[Working data — start]
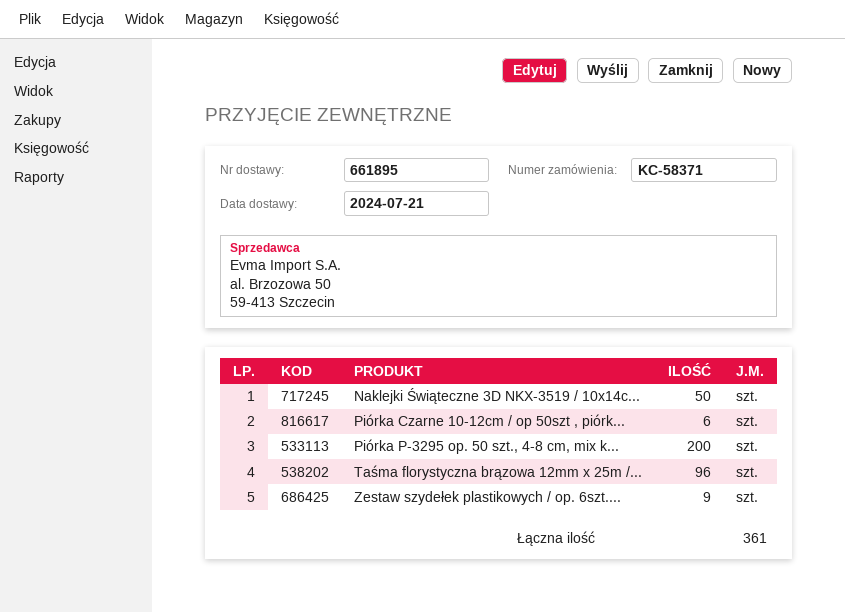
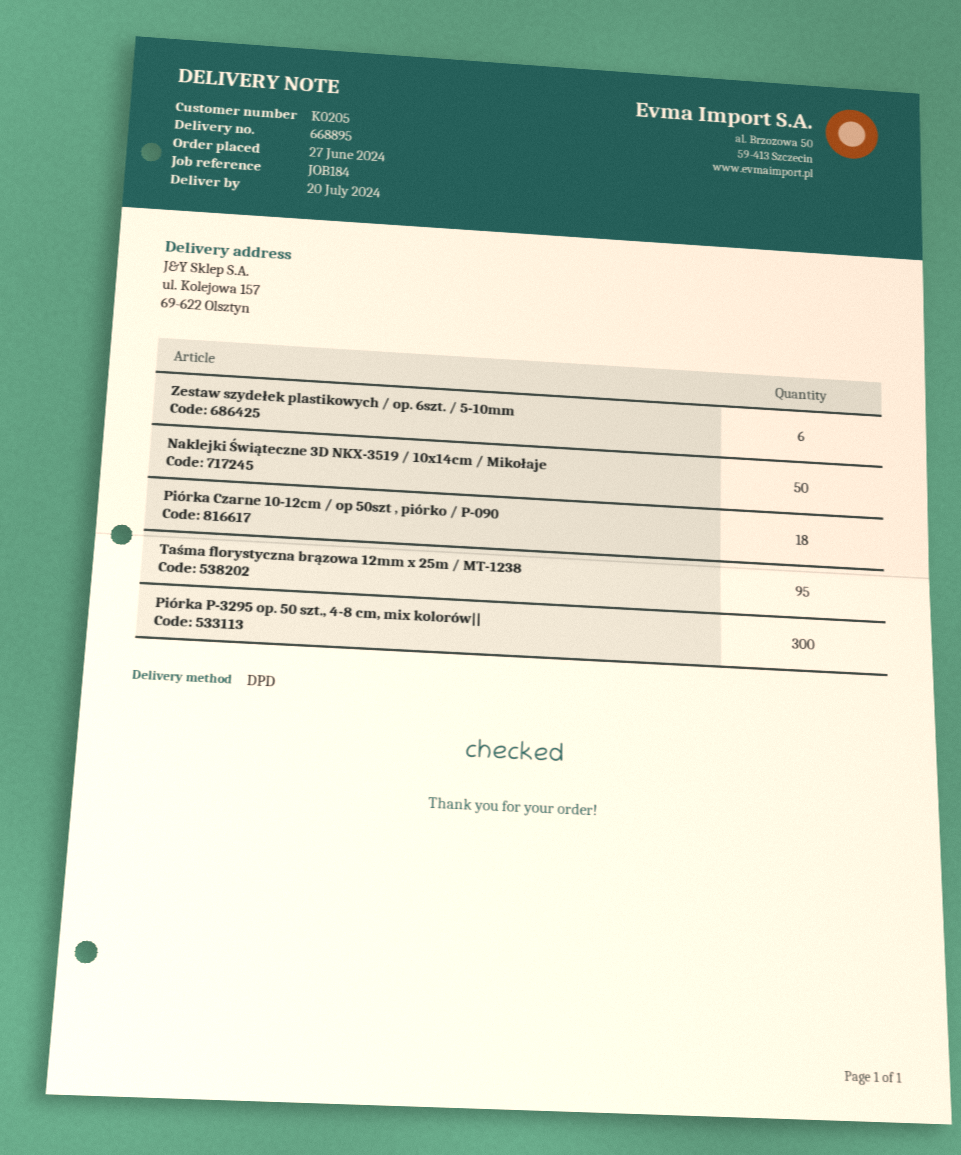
delivery note number: 661895 -> 668895
delivery date: 2024-07-21 -> 2024-07-20
Piórka Czarne 10-12cm / op 50szt , piórk...: 6 -> 18
Piórka P-3295 op. 50 szt., 4-8 cm, mix k...: 200 -> 300
Taśma florystyczna brązowa 12mm x 25m /...: 96 -> 95
Zestaw szydełek plastikowych / op. 6szt....: 9 -> 6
[Working data — finish]
◆ Problem: Without the pictures, retype the whole of the material above exactly.

◆ Your response:
delivery note number: 661895 -> 668895
delivery date: 2024-07-21 -> 2024-07-20
Piórka Czarne 10-12cm / op 50szt , piórk...: 6 -> 18
Piórka P-3295 op. 50 szt., 4-8 cm, mix k...: 200 -> 300
Taśma florystyczna brązowa 12mm x 25m /...: 96 -> 95
Zestaw szydełek plastikowych / op. 6szt....: 9 -> 6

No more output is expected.